There were many dwarfs and mutes at the Ottoman court, and so I was intrigued to find this painting of a dwarf from the early 17th century.
There is a great deal more to be done to bring them to light (at least in Western languages) and to explore their relationship to jesters, as well as the presence of jesters at the Turkish court. One excellent piece of research in this regard is Ayşe Ezgi Dikici’s thesis ‘Imperfect Bodies, Perfect Companions?’, one of the first works featured in the Bibliography. It includes a range of iconographic material as well as providing a broad overview of the presence of dwarfs and mutes in the 16th and 17th centuries.
References: Dikici, Ayşe Ezgi, ‘Imperfect Bodies, Perfect Companions? Dwarfs and mutes at the Ottoman court in the sixteenth and seventeenth centuries’, M.A. dissertation, Sabanci University, 2006.

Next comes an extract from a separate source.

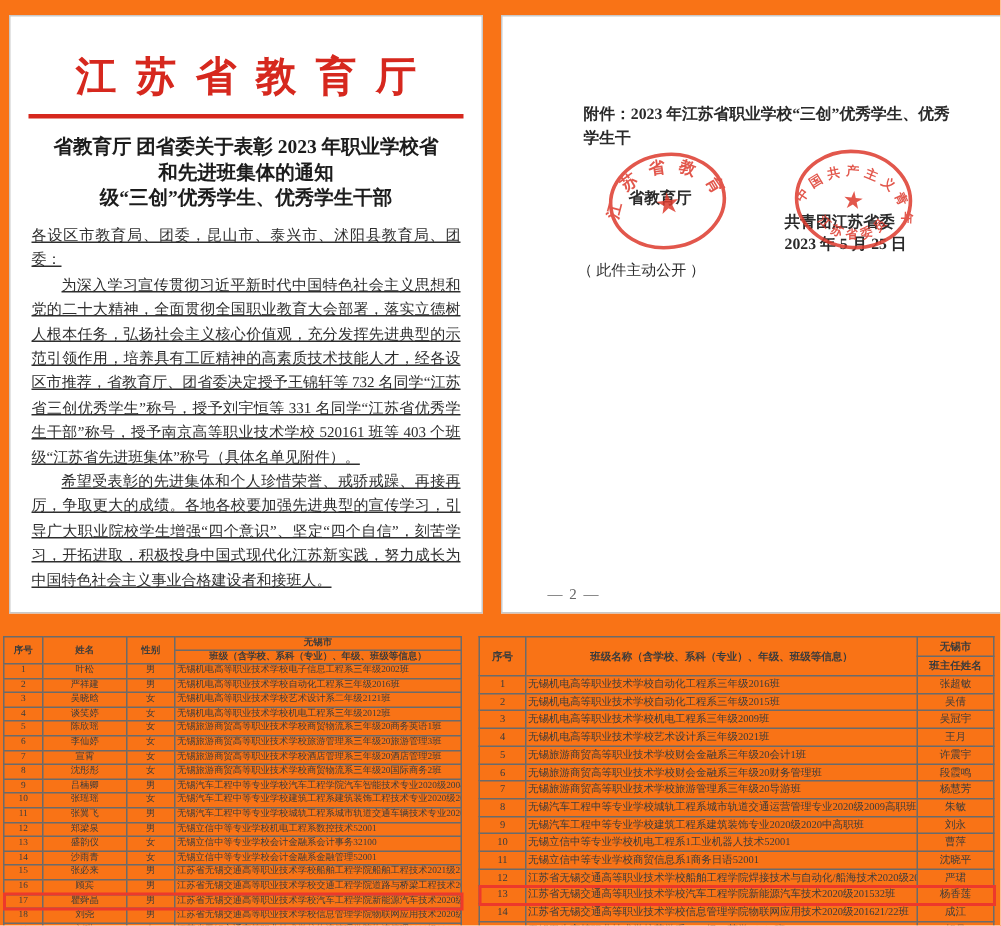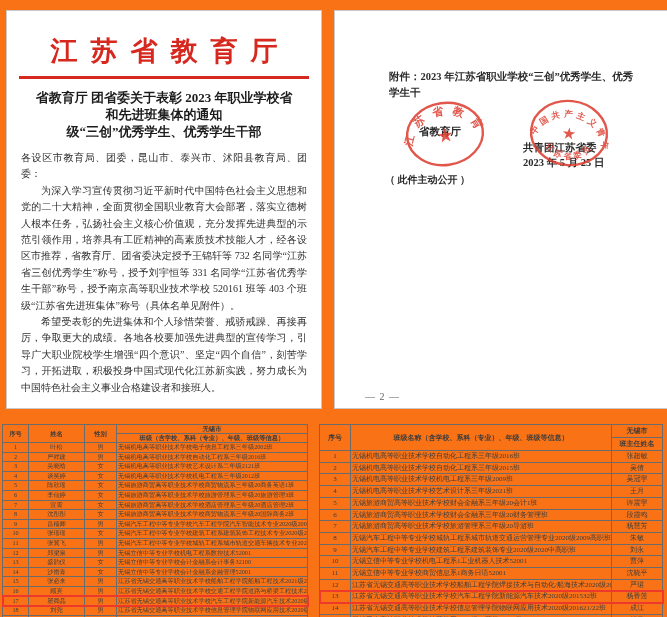"各设区市教育局、团委，昆山市、泰兴市、沭阳县教育局、团委：" .bodytext { text-decoration: none -> underline }
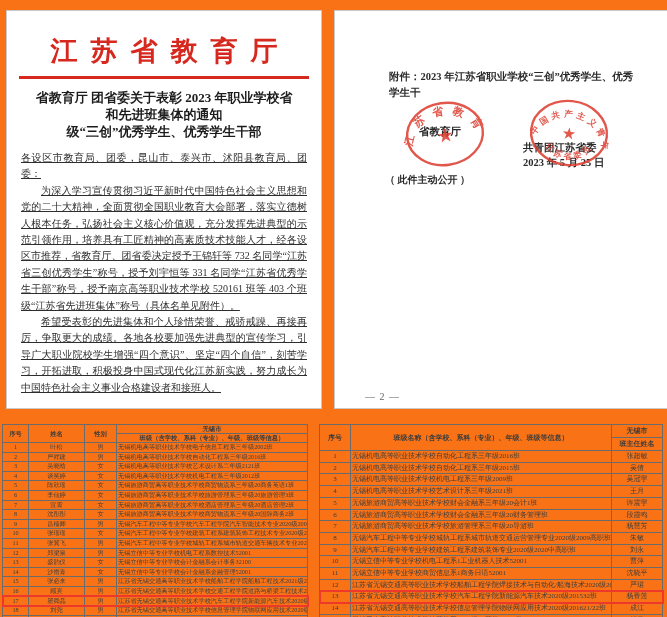"（ 此件主动公开 ）" .disclosure { font-weight: bold -> normal }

Image credit: Series: The Habits of the Grand Signor’s Court (c. 1620), unknown artist (Ottoman school); © Trustees of the British Museum, CC BY-NC-SA 4.0
British Museum notes: Folio 31b from an album of paintings showing Turkish sultans and court officials. Cüce, dwarf. Wearing a slate blue kaftan, pale blue tunic with a gold design, white robe, yellow boots, gold kemer (belt) and black humbaraci börku (head-dress). A dwarf; single-page painting mounted on album folio. Dwarf wearing a slate blue kaftan, blue tunic with a gold design, white robe, yellow boots, gold belt and black headdress. Inscribed. Album contains 124 paintings of Turkish sultans and court officials. Ink, opaque watercolour and gold on paper. Album bound in green leather with pages of Persian paper, according to inscription. Page edges gilded with gold.